WORK ORDER - The exercise calls for the lines from the one containing "11px; font-weight: bold;" to the end of the data below to be output exactly, pictures excluded.

DATA PROVIDED: Begin

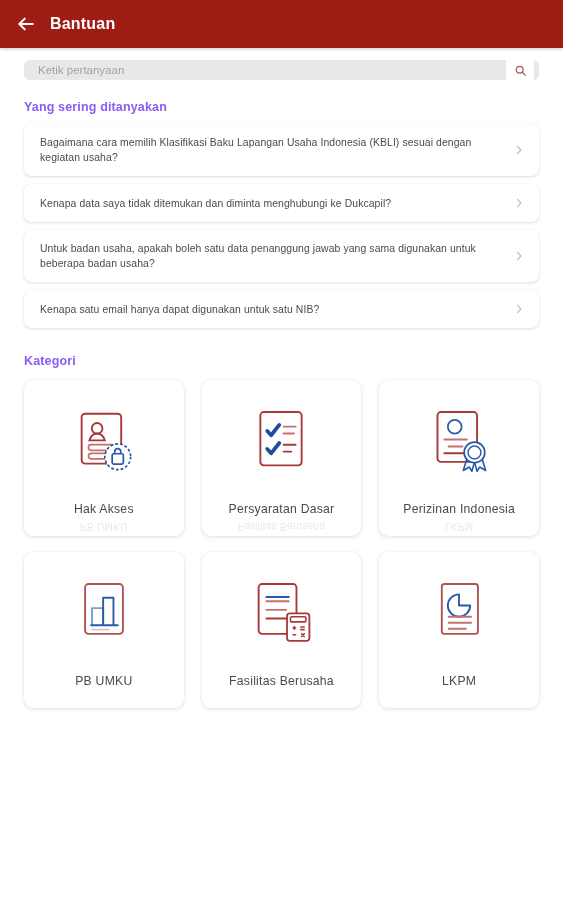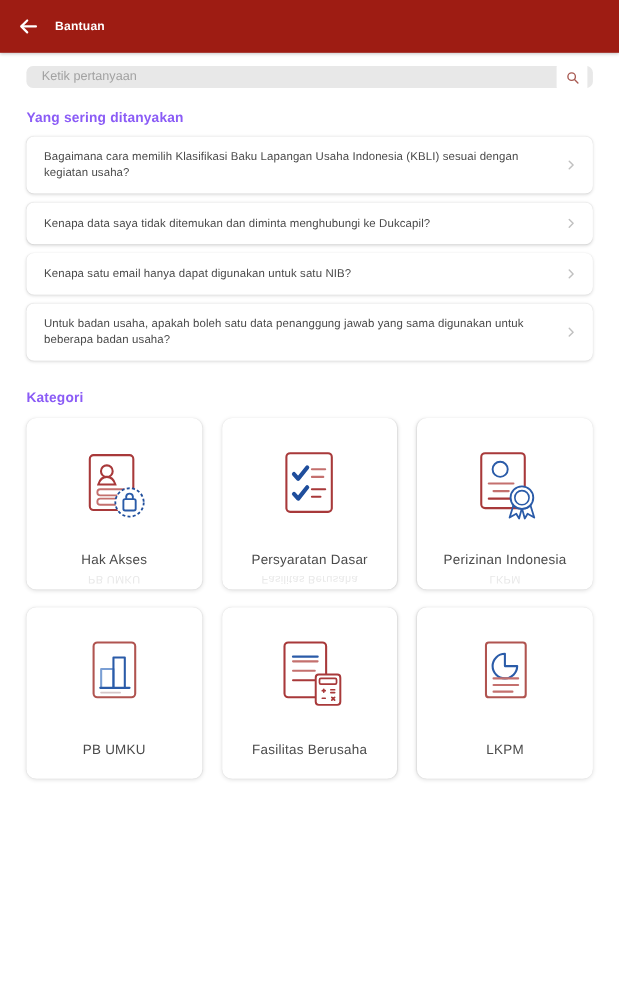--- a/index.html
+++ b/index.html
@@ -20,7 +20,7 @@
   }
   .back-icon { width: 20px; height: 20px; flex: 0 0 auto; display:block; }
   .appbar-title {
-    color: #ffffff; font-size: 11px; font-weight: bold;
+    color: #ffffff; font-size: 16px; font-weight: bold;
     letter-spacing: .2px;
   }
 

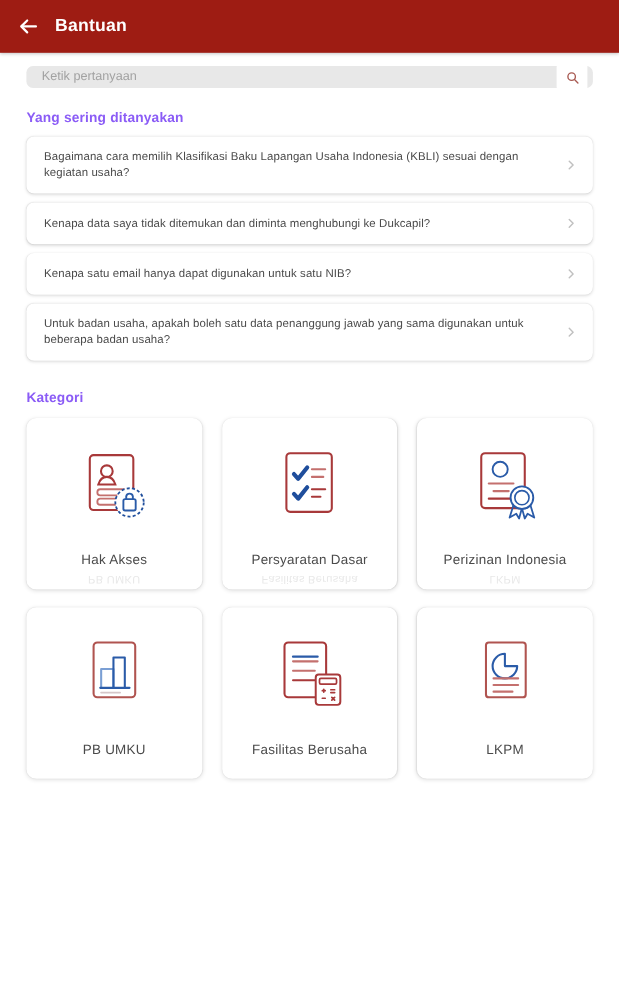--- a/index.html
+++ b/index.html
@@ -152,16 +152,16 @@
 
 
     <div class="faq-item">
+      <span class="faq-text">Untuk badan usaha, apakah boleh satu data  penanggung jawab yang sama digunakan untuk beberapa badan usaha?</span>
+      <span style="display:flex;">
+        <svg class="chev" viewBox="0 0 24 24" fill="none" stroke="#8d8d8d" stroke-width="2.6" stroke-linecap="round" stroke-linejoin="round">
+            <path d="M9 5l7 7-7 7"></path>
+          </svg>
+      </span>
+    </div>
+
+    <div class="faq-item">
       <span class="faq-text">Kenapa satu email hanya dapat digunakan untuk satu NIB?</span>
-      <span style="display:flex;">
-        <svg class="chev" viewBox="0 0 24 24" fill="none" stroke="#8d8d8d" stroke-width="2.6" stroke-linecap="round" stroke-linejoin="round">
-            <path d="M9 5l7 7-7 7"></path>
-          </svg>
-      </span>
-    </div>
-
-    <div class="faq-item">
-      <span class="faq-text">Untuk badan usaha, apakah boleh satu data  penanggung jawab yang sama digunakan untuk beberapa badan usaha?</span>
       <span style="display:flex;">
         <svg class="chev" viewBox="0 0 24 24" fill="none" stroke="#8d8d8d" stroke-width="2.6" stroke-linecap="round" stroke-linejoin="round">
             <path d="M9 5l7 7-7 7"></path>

DATA PROVIDED: End

YOUR RESPONSE -
-    color: #ffffff; font-size: 11px; font-weight: bold;
+    color: #ffffff; font-size: 16px; font-weight: bold;
     letter-spacing: .2px;
   }
 

--- a/index.html
+++ b/index.html
@@ -152,16 +152,16 @@
 
 
     <div class="faq-item">
+      <span class="faq-text">Untuk badan usaha, apakah boleh satu data  penanggung jawab yang sama digunakan untuk beberapa badan usaha?</span>
+      <span style="display:flex;">
+        <svg class="chev" viewBox="0 0 24 24" fill="none" stroke="#8d8d8d" stroke-width="2.6" stroke-linecap="round" stroke-linejoin="round">
+            <path d="M9 5l7 7-7 7"></path>
+          </svg>
+      </span>
+    </div>
+
+    <div class="faq-item">
       <span class="faq-text">Kenapa satu email hanya dapat digunakan untuk satu NIB?</span>
-      <span style="display:flex;">
-        <svg class="chev" viewBox="0 0 24 24" fill="none" stroke="#8d8d8d" stroke-width="2.6" stroke-linecap="round" stroke-linejoin="round">
-            <path d="M9 5l7 7-7 7"></path>
-          </svg>
-      </span>
-    </div>
-
-    <div class="faq-item">
-      <span class="faq-text">Untuk badan usaha, apakah boleh satu data  penanggung jawab yang sama digunakan untuk beberapa badan usaha?</span>
       <span style="display:flex;">
         <svg class="chev" viewBox="0 0 24 24" fill="none" stroke="#8d8d8d" stroke-width="2.6" stroke-linecap="round" stroke-linejoin="round">
             <path d="M9 5l7 7-7 7"></path>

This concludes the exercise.